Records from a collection
┄┄┄┄┄┄┄┄┄┄

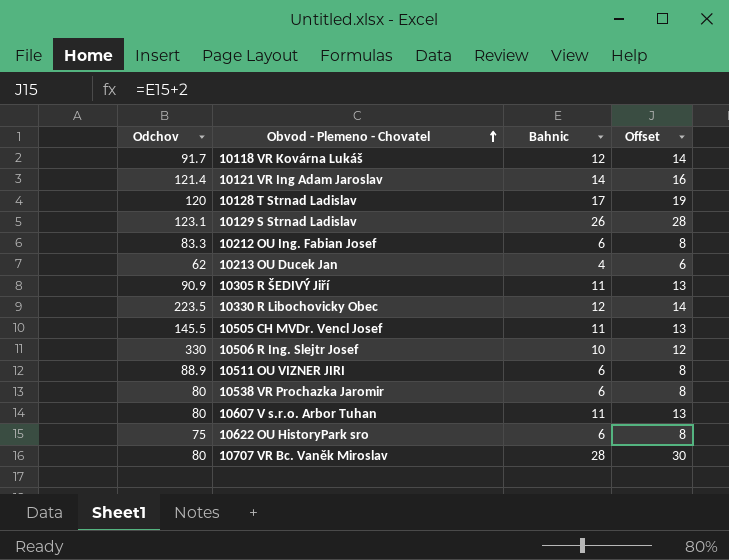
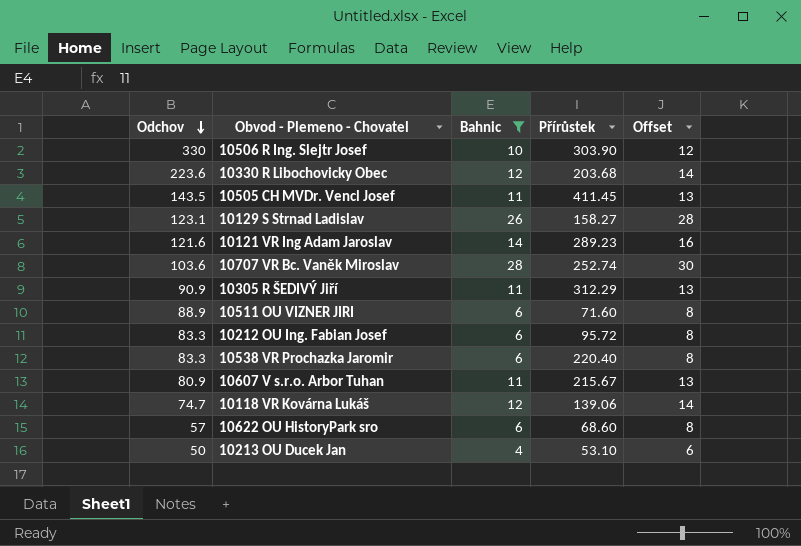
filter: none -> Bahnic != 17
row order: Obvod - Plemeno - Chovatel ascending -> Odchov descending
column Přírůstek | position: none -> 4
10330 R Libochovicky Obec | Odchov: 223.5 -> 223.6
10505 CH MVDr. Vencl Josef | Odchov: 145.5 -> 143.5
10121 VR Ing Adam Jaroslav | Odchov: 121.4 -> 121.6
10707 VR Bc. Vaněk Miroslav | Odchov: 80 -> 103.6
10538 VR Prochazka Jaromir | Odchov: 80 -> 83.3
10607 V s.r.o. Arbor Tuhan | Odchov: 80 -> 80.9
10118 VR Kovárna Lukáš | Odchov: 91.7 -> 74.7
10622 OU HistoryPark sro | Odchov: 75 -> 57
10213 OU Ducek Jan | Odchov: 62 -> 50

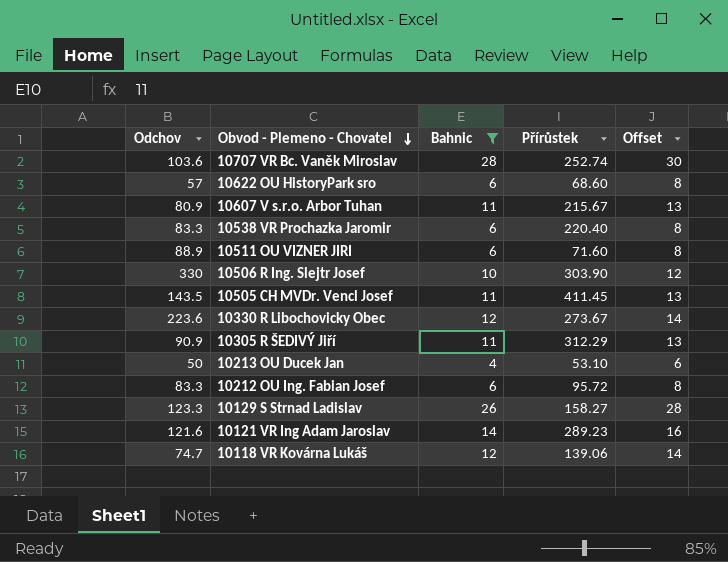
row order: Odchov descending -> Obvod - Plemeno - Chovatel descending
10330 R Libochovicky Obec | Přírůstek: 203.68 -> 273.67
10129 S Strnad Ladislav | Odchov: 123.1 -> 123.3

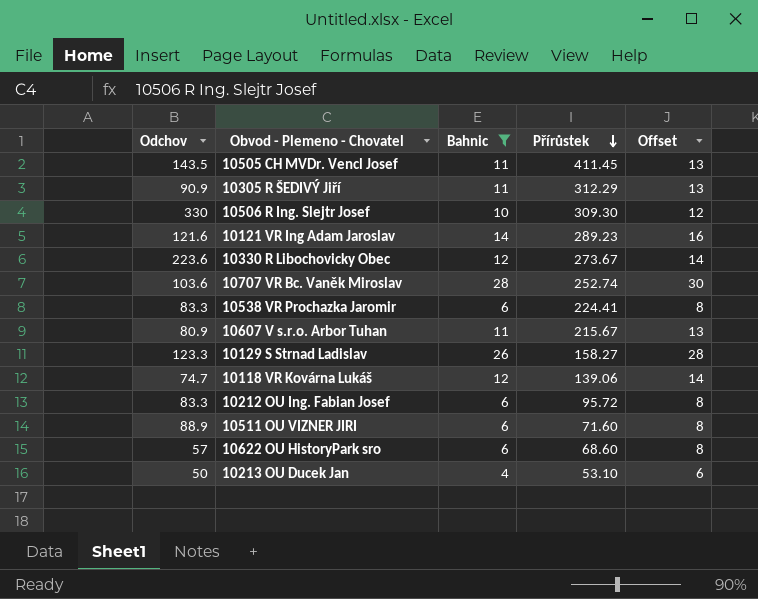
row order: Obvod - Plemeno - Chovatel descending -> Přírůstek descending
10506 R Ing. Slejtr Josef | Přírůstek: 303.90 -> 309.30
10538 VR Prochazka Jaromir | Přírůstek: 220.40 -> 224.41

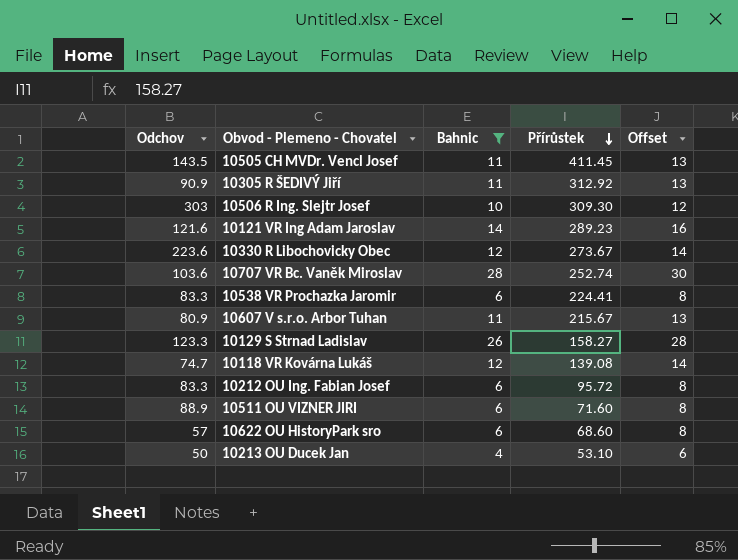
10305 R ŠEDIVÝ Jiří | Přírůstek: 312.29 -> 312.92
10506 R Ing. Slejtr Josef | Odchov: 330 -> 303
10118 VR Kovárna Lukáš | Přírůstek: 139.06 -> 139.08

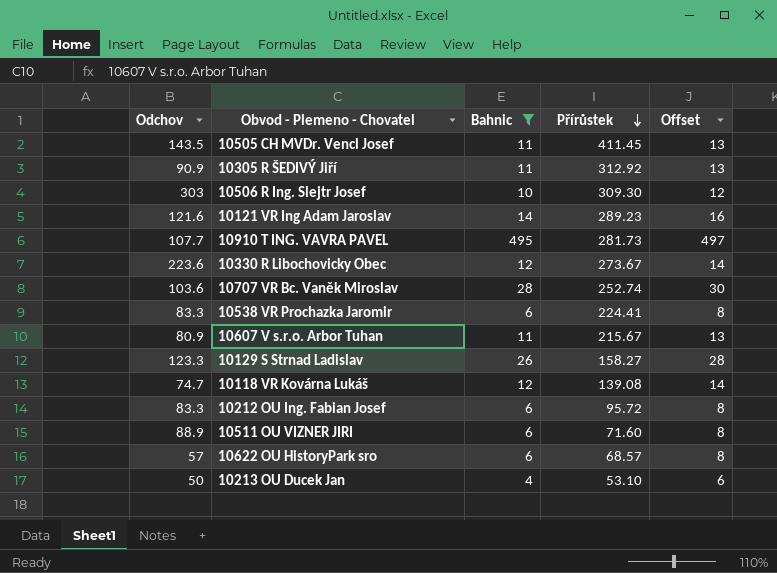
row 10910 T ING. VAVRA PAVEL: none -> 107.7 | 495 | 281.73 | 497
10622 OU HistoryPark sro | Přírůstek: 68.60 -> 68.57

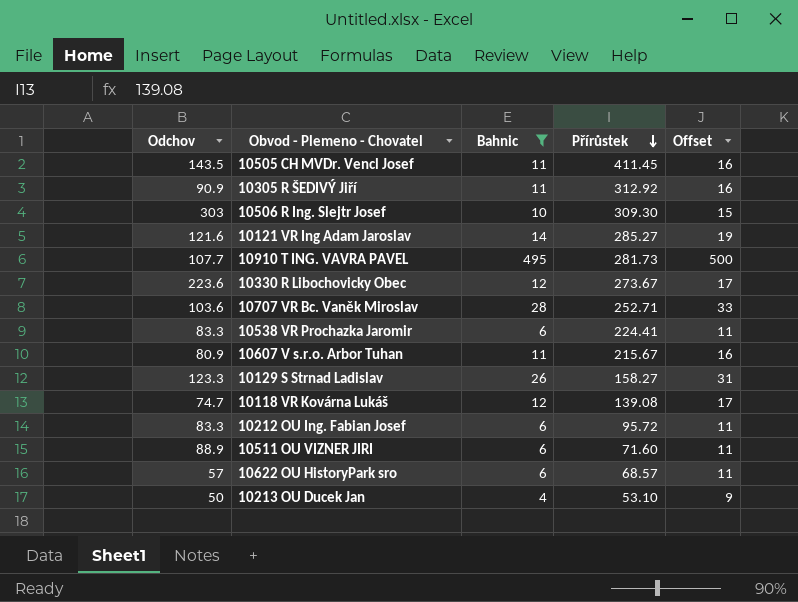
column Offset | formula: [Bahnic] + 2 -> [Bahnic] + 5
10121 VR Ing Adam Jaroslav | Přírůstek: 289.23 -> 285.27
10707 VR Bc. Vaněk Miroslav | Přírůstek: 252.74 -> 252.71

┄┄┄┄┄┄┄┄┄┄

Quote the data above in full, leaving out the pictures it holds.

filter: none -> Bahnic != 17
row order: Obvod - Plemeno - Chovatel ascending -> Odchov descending
column Přírůstek | position: none -> 4
10330 R Libochovicky Obec | Odchov: 223.5 -> 223.6
10505 CH MVDr. Vencl Josef | Odchov: 145.5 -> 143.5
10121 VR Ing Adam Jaroslav | Odchov: 121.4 -> 121.6
10707 VR Bc. Vaněk Miroslav | Odchov: 80 -> 103.6
10538 VR Prochazka Jaromir | Odchov: 80 -> 83.3
10607 V s.r.o. Arbor Tuhan | Odchov: 80 -> 80.9
10118 VR Kovárna Lukáš | Odchov: 91.7 -> 74.7
10622 OU HistoryPark sro | Odchov: 75 -> 57
10213 OU Ducek Jan | Odchov: 62 -> 50

row order: Odchov descending -> Obvod - Plemeno - Chovatel descending
10330 R Libochovicky Obec | Přírůstek: 203.68 -> 273.67
10129 S Strnad Ladislav | Odchov: 123.1 -> 123.3

row order: Obvod - Plemeno - Chovatel descending -> Přírůstek descending
10506 R Ing. Slejtr Josef | Přírůstek: 303.90 -> 309.30
10538 VR Prochazka Jaromir | Přírůstek: 220.40 -> 224.41

10305 R ŠEDIVÝ Jiří | Přírůstek: 312.29 -> 312.92
10506 R Ing. Slejtr Josef | Odchov: 330 -> 303
10118 VR Kovárna Lukáš | Přírůstek: 139.06 -> 139.08

row 10910 T ING. VAVRA PAVEL: none -> 107.7 | 495 | 281.73 | 497
10622 OU HistoryPark sro | Přírůstek: 68.60 -> 68.57

column Offset | formula: [Bahnic] + 2 -> [Bahnic] + 5
10121 VR Ing Adam Jaroslav | Přírůstek: 289.23 -> 285.27
10707 VR Bc. Vaněk Miroslav | Přírůstek: 252.74 -> 252.71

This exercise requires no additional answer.